横断幕動画「被災者に笑顔を」 福田小児童、復興への思い新た

 
動画を視聴し、復興への思いを新たにする児童ら

 震災から10年に合わせ、復興支援への感謝のメッセージを宇宙から発信する動画の視聴会が11日、川俣町の福田小で開かれた。宇宙飛行士の野口聡一さんが読み上げるメッセージに児童が耳を傾け、復興への思いを新たにした。

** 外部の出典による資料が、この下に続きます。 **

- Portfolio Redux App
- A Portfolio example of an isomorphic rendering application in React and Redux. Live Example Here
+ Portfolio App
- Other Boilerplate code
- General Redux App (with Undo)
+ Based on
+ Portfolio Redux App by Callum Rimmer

 全校児童51人が参加。自分たちが縫った横断幕が掲げられた国際宇宙ステーション(ISS)内で、野口さんが「復興10年。これからは、私たちが世界に恩返しする番です」などと読み上げる様子を視聴した。

 一般財団法人「ワンアース」(茨城県)や被災市町村でつくる実行委員会のプロジェクト「東北復興宇宙ミッション」の一環で、メッセージは動画投稿サイト「ユーチューブ」で公開された。視聴会には実行委員長を務める宇宙飛行士の山崎直子さんもオンラインで参加した。

 動画を視聴した佐藤未南乃(みなの)さん(12)は「自分たちで縫った横断幕が世界に発信されてうれしい。動画を見た被災者の方々に笑顔になってほしい」と話した。